◆ **Problem description**: Would you copy out each line of the records below that includes the word "group"?

★ ★ ★

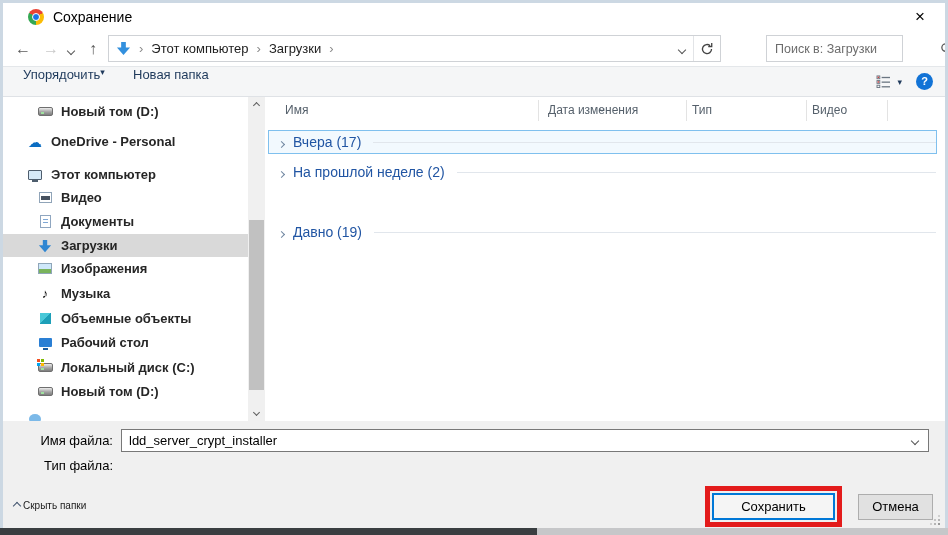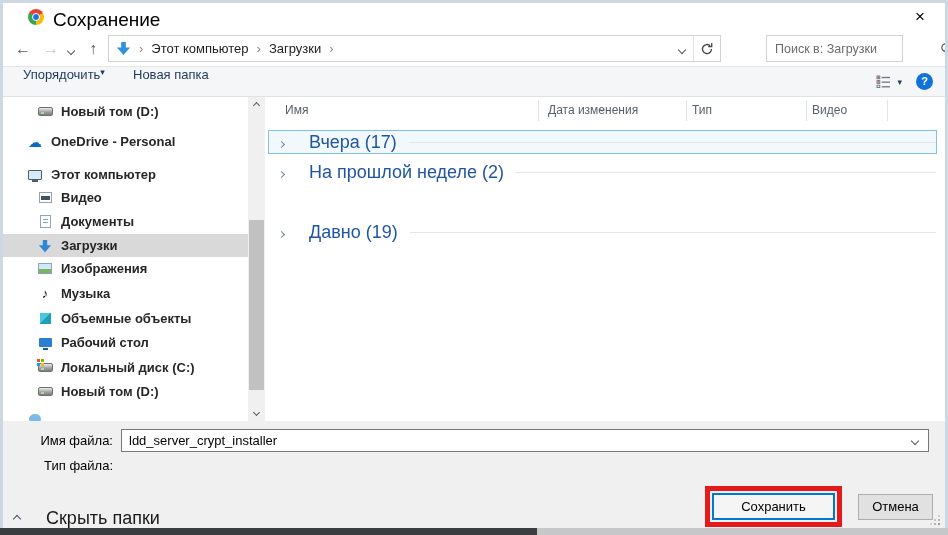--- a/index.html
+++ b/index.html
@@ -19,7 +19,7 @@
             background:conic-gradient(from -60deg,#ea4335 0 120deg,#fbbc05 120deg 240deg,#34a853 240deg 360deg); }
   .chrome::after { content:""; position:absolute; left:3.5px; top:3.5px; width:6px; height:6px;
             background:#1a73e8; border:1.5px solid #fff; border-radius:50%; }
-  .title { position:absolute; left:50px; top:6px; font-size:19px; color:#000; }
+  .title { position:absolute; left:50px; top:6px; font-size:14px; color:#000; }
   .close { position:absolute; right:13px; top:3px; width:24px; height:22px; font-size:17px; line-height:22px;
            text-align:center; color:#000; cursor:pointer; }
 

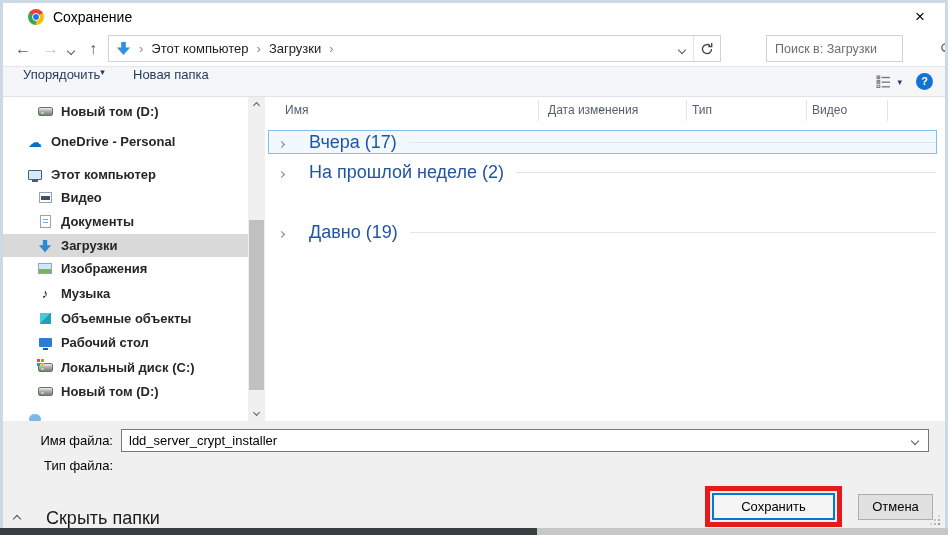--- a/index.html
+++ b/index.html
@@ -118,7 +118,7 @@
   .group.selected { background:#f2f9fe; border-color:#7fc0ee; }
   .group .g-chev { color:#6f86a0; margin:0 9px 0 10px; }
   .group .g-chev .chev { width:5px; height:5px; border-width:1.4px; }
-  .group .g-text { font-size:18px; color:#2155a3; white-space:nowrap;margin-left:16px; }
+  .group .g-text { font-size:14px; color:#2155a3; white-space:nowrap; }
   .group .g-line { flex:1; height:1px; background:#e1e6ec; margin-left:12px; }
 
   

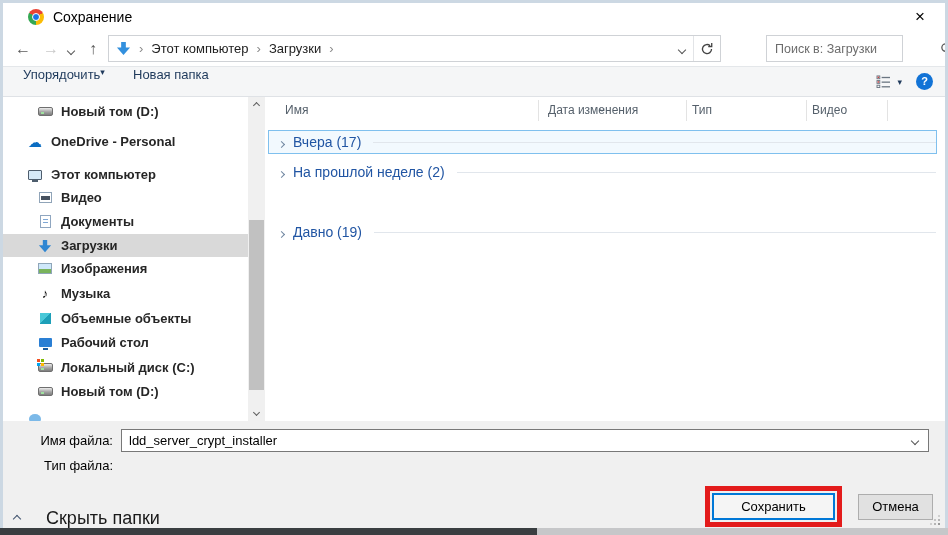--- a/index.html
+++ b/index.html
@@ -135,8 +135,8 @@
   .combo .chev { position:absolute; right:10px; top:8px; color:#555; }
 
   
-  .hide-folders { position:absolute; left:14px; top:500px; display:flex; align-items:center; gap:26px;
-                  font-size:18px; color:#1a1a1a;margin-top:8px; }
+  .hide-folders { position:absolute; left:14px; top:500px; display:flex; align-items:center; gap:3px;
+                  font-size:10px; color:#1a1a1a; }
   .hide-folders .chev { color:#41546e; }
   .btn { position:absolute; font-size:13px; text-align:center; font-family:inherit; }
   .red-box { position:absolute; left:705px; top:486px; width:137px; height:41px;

★ ★ ★

◆ **Solved exercise**:
   .group.selected { background:#f2f9fe; border-color:#7fc0ee; }
   .group .g-chev { color:#6f86a0; margin:0 9px 0 10px; }
   .group .g-chev .chev { width:5px; height:5px; border-width:1.4px; }
-  .group .g-text { font-size:18px; color:#2155a3; white-space:nowrap;margin-left:16px; }
+  .group .g-text { font-size:14px; color:#2155a3; white-space:nowrap; }
   .group .g-line { flex:1; height:1px; background:#e1e6ec; margin-left:12px; }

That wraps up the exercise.